I went into Yes to AV HQ on the Monday following polling day, which was May 9th. As I approached my desk I found that someone was asleep underneath it. I noticed then that the office was littered with empty lager cans. The culprit was Sam, one of the interns. I shook him back to the conscious world and asked him why he was still in the office. He grumbled something about the conciliation party having gone on all weekend and then stumbled towards the lift.
A few hours after my discovery of Sam, a few of my closer colleagues wandered in. I told them about the sleeping intern incident and we all had a laugh. A couple of them had been at the epic, apocalyptic party which had brought the Yes campaign to its forlorn conclusion and said that they weren’t surprised it was still claiming victims on the following Monday. Apparently it had been pure carnage, as if it really was the end of the world after we had lost so epically. One of the gang that had newly arrived asked everyone if we all wanted to go down the road for a drink. None of the group had to be asked a second time.
As I took my first sip of lager that day, something inside told me this would be the last time I would see a few of the faces around the table, a premonition that proved correct. As the only non-Labour person there, I got some gentle ribbing and some not so gentle ribbing. I had plenty of Labour baiting ammunition to throw back but felt the time was right to be amicable. By the time we left I had drunk five pints in about two hours. I barely felt tipsy. In fact, I went back to the office and did some more work. It struck me then that perhaps I had been drinking too much near the end of the campaign and should give my liver a well-deserved rest, something I proceeded to do.

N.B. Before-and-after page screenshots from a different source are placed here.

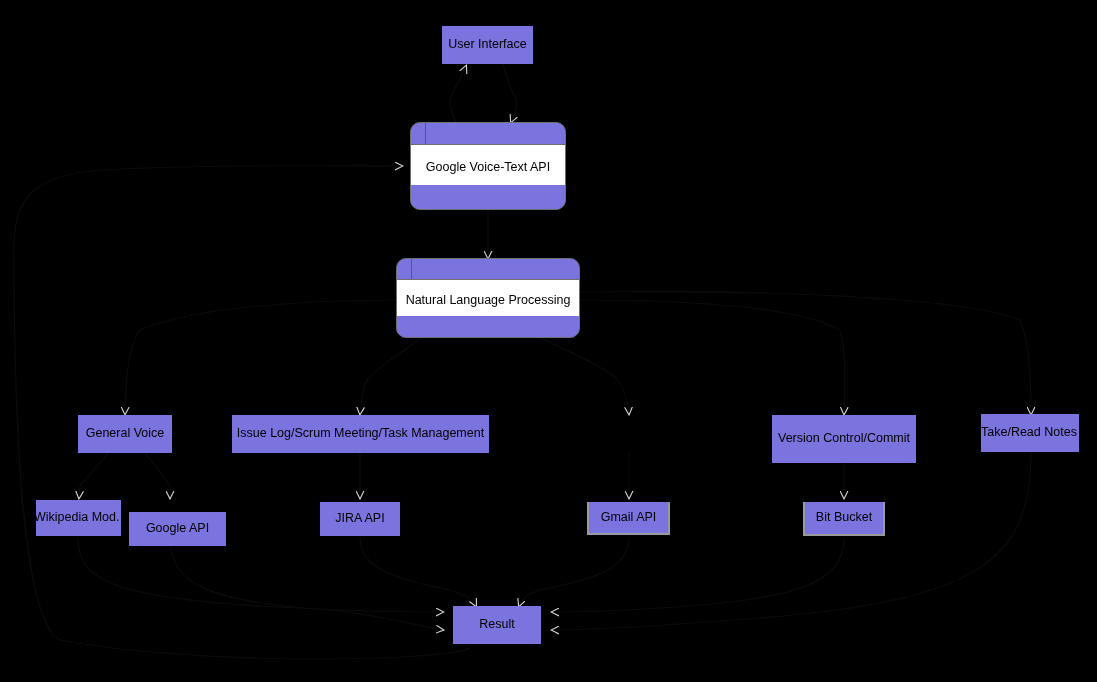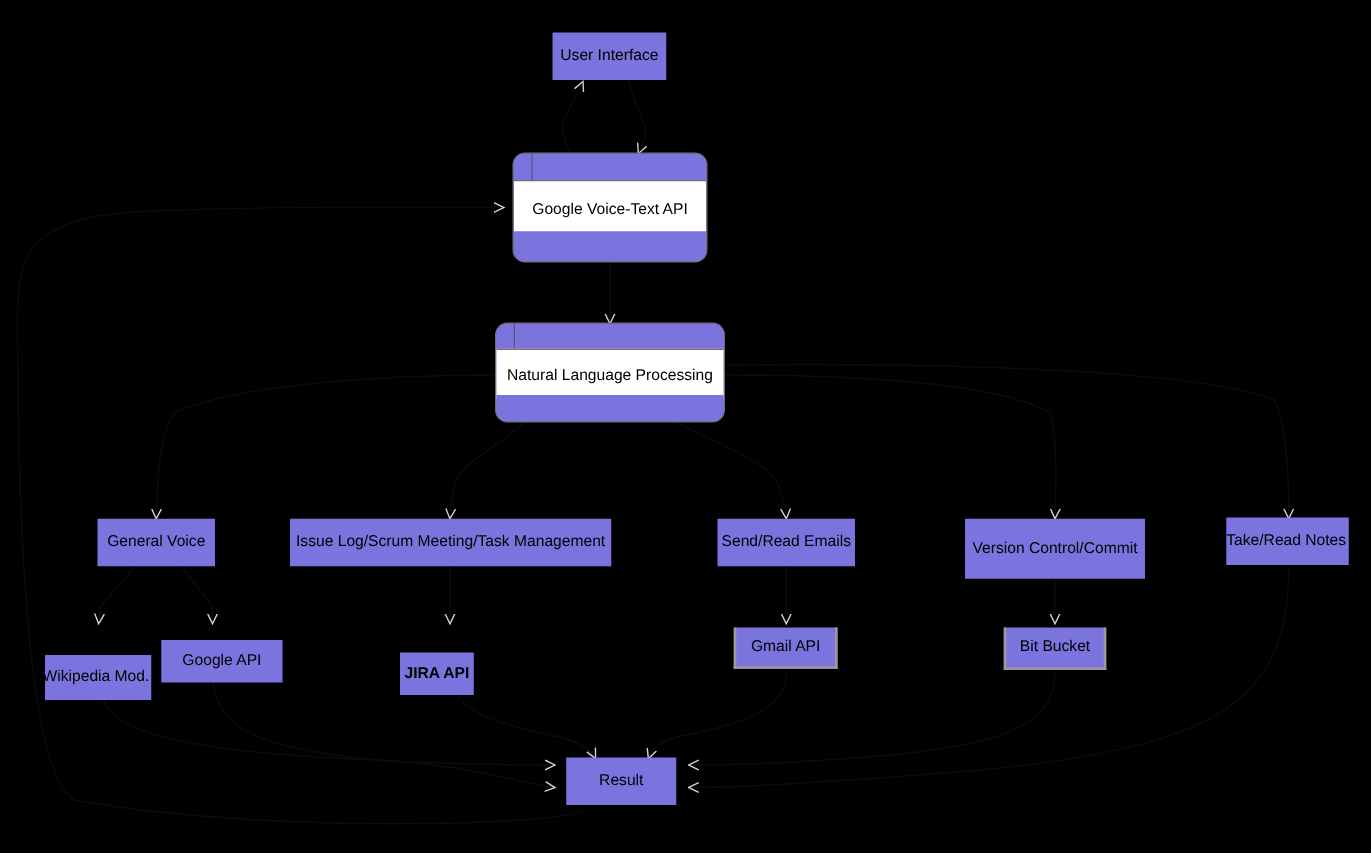"Send/Read Emails" div.node { html: <div> <span>Send/Read Emails</span> </div> -> none }
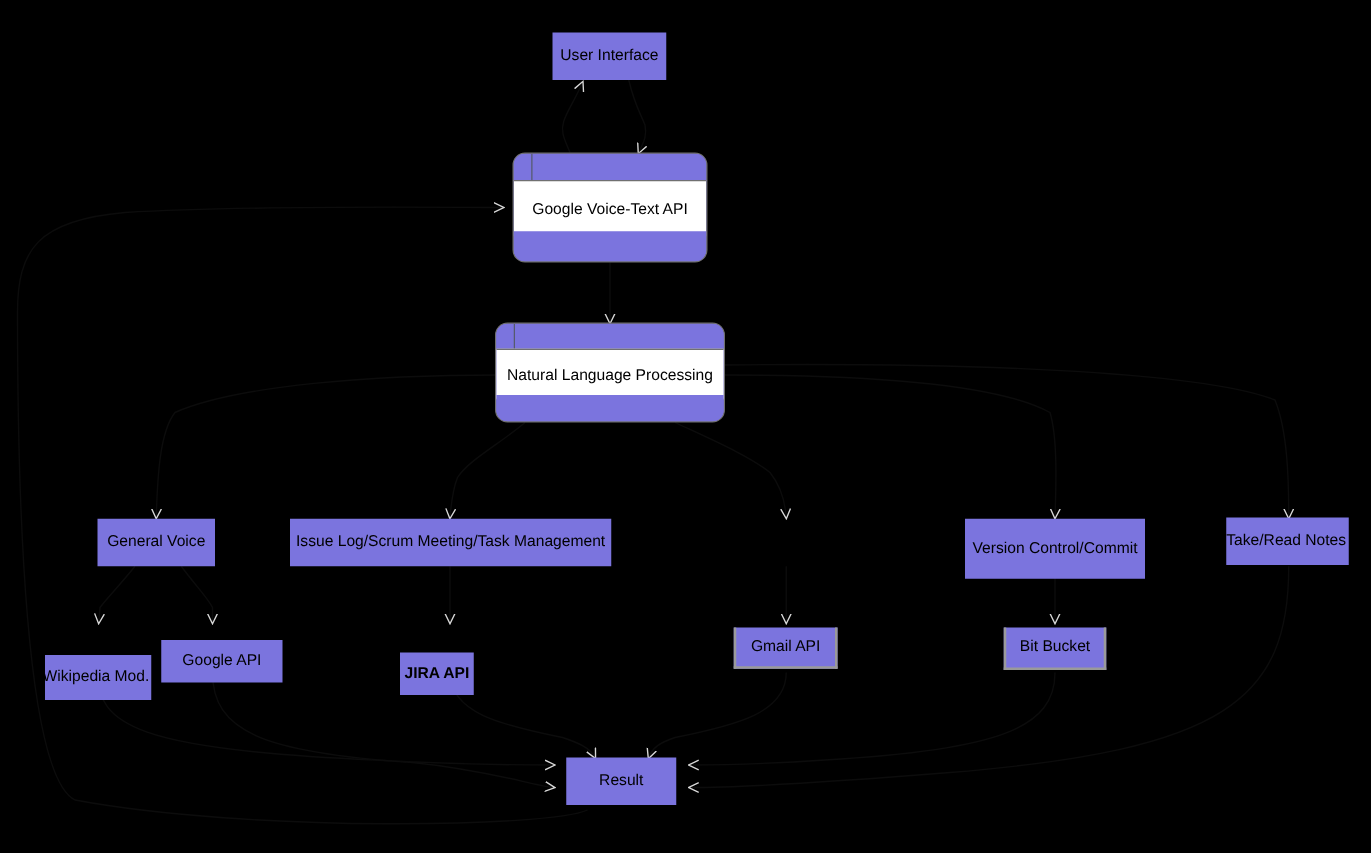"Wikipedia Mod." .node.clipped-left { margin-top: 24px -> none }
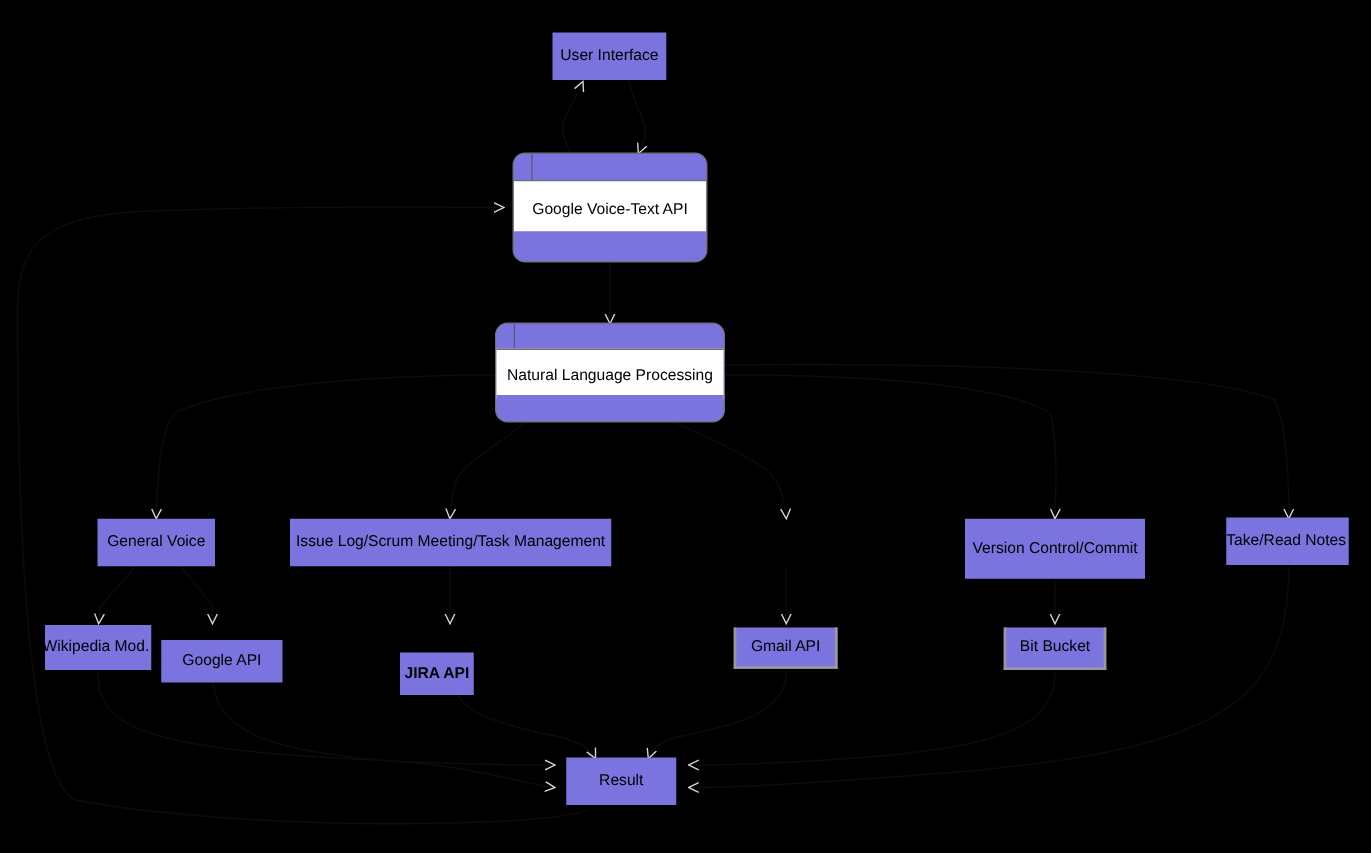"JIRA API" div.node { font-weight: bold -> none; top: 522px -> 502px; width: 59px -> 80px }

As it happens, I continued to work on the campaign for a further four months, which was the time it took to clean up the debacle that was Yes to Fairer Votes. I did this as the sole remaining employee of the campaign, the last man standing. It was hell, one of the worst projects I’ve ever undertaken. To start with, a slew of folks emerged from the woodwork claiming that they had been promised money that I had never heard anything about. Equally foreseeable, a load of expenses claims that looked highly bogus, from names I’d never previously seen, started to land on my desk. One of them had a single line that read “PETROL – 900 POUNDS” with no accompanying receipts. I rejected ones like that out of hand. This led a person I had worked with on the campaign to tweet the following:
“Heard that several volunteers from the Yes campaign have not received their expenses back. This is a complete disgrace.”
I would have let the tweet slide. But then the tweeter emailed me saying:
“Hi there – just thought you might want to see this tweet.”
There was a link to the original tweet below this passive aggressive remark. So I decided to respond by returning his email with the following:
“Dear A**hole:
Just wanted to let you know that while I am in the midst of cleaning up the shit left behind by pricks such as yourself (often literally), I was ever so glad to get your email calling my attention towards your abusive tweet. It’s wonderful being told how to clean up the remnants of the campaign from cowardly morons who were allowed to scarper on May 5th.”
It goes without saying that when you are replying to emails with the a profane salutation, you are probably slightly tense. For what it’s worth, I got a one word response from the man I’d addressed in such a rude fashion:
“Sorry.”
Ever since then, he has only ever spoken to me when absolutely, socially necessary.
Other choice moments from this period: I was chasing the deposit on our office in Bristol when the landlord informed me that several buckets of purple paint appeared to have been intentionally ground into the carpets. We had printed 10,000 leaflets on polling day that no one bothered to tell me about, leaving a bill for £2k that we no longer had. It was never fully absorbed by anyone in the campaign that I was the only person keeping an eye on the money we had in the bank; that if you didn’t inform me of an invoice coming in the post, I didn’t then budget for it.
It soon became apparent that we didn’t have enough in the coffers to pay everyone who claimed they were owed something. A reasonable number of organisations had been promised money without my knowledge. I was the one left to tell these people that there was no sterling left and to apologise for something that was in no way my fault. The messenger definitely got shot on this one. People vented their anger on me with gusto as I was the only one left around.
To make matters worse, I was doing the work of cleaning up the campaign out of the offices of one of the pro-democracy group’s offices, and seeing what they did day to day made clearing up the Yes mess even more insidious. I came in one day to find them all playing a role playing game, one that seemed to be based on Battlestar Galactica. It was played by all of the staff for the duration of the day. I told a few people this story and it did the rounds so completely in Westminster that eventually when Matt D’Ancona interviewed me for his book about the Coalition it had mutated into a tale involving Nick Clegg and people dressed up like Princess Leia. Chinese Whispers are a remarkable phenomenon.